Dear Jibo team,
The speech related documentation indicates that a subset of SSML will be implemented in the future.
Can you make it possible that developers can insert their own tags in the content that fire events from within the text that can then be detected by a listener?
I want to fire events that will trigger listeners in the behaviour tree. For example, events that convey gestures, emotions, or tell Jibo how to engage the audience. For example, these events could fire animations, child behaviours. A developer could listen for these events from scripts , decorators to control animations or other behaviours. Some events might even be started and stopped/modified later by referencing a reference identifier or an early tag.
The goal is to use the text content to drive Jibo’s interactions - just as you will modify Jibo’s spoken words from the text content modified with SSML. Now the text author can control how the text can be animated, where to invoke particular social behaviours, where to trigger multimedia events, etc. Ultimately the idea is to read the marked up text from a database and let Jibo BTs be guided by the embedded events.
In addition to the event name, a message body can be includes whatever the developer specifies - an object to refine the event, callback,etc.
I don’t know the fine details of SSML, perhaps it will be possible given the subset that you will provide.
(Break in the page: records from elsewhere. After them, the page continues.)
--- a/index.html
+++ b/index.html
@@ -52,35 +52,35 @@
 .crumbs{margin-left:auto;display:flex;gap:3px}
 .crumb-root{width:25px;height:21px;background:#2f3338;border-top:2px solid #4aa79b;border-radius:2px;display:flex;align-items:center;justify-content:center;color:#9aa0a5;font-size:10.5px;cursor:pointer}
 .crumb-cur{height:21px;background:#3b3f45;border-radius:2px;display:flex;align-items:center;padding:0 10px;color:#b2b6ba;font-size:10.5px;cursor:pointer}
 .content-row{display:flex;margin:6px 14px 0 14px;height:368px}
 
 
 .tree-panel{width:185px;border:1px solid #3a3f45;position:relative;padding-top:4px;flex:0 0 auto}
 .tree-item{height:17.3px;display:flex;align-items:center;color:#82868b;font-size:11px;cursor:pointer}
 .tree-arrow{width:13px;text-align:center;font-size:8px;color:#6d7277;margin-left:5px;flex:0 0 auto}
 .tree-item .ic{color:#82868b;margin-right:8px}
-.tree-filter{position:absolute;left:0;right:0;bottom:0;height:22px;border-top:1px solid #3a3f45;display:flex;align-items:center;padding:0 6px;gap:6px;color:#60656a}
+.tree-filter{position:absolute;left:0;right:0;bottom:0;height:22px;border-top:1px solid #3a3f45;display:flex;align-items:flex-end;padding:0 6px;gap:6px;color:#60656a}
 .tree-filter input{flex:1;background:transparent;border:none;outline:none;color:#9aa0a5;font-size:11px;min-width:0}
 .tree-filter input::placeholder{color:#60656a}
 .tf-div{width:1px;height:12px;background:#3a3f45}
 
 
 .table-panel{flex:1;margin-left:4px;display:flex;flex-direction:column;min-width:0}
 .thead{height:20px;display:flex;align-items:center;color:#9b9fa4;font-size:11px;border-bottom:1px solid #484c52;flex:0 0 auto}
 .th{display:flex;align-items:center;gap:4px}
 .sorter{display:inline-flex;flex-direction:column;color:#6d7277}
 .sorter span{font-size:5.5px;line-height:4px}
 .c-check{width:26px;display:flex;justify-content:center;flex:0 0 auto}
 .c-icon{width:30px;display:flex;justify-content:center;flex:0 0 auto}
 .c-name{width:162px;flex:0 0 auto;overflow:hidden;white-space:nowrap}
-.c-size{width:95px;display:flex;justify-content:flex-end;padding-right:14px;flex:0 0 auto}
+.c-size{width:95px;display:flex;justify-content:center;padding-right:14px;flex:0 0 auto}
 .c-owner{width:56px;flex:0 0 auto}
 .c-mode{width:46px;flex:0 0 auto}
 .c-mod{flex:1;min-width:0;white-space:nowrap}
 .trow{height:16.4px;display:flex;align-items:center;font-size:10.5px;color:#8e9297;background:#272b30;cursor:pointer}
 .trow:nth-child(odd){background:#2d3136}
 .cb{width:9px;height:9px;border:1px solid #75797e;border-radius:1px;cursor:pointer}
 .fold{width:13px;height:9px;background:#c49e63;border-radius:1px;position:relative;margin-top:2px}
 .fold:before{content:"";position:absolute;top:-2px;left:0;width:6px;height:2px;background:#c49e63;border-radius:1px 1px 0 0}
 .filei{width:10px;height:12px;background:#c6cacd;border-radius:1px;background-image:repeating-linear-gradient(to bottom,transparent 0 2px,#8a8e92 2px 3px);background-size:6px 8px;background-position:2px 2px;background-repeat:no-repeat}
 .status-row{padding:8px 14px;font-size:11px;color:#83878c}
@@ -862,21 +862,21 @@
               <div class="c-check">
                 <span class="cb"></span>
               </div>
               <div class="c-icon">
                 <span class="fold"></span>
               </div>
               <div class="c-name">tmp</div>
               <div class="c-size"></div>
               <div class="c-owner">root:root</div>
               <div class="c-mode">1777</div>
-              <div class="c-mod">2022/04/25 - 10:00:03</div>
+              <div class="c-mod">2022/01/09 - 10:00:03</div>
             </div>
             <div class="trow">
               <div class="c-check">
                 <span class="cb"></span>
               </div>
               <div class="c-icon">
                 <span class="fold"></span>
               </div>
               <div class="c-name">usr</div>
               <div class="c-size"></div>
A simple approach is best meaning that the event element does not need to wrap SSML elements (no spoken text).
Each event would have a event ID, reference ID and a message body. Just a rough example…
<dev:event event=”FEAR” ref=”123”><![CDATA]></dev:event>
event=”FEAR” - a very general event. Triggers - Jibo trembles, suspenseful music plays, image of a wizard displays, etc. Jibo acting as the Wizard of Oz Scarecrow says "but I’m not afraid of wizards!"
ref = “1234” - an identifier that other events or listeners could reference. For example, a STOP event references a prior event that was started. By default, event duration might be controlled by the listeners.
Tag body: anything to support fine tuning of the corresponding action to take.
Event examples: ANIMATE, DANCE, SAD, HEART. The details in the tag body provide additional details.
For example, a HEART event might trigger to display a heart image, or a heart animation with Jibo showing affection. In another context, a more complex BT might lean in to the person speaking….
We tie up a lot of content in the behaviour tree, this approach would enable better modularity. The BT’s need to tightly couple the speech content in order drive BT related actions. We can store our content separately, use events to drive the BTs and reduce the coupling of the spoken text to the BT.
Developers can create general or specific events and even reuse content across multiple skills.
Support stories that drive the BT animations, trigger images, sounds, etc.
Use content to control how Jibo interacts with people (gestures, emotions…) and how Jibo engages. In my prior theatre life, there are notes about to interact with other characters on stage. While speaking a line LookAt someone, lean in, etc
Right now, I prepare an array of events. Some events are my segmented texts for the TTS. I can evolve this, however, to support the developer SDK, I thought it would be good to have these features in the SDK.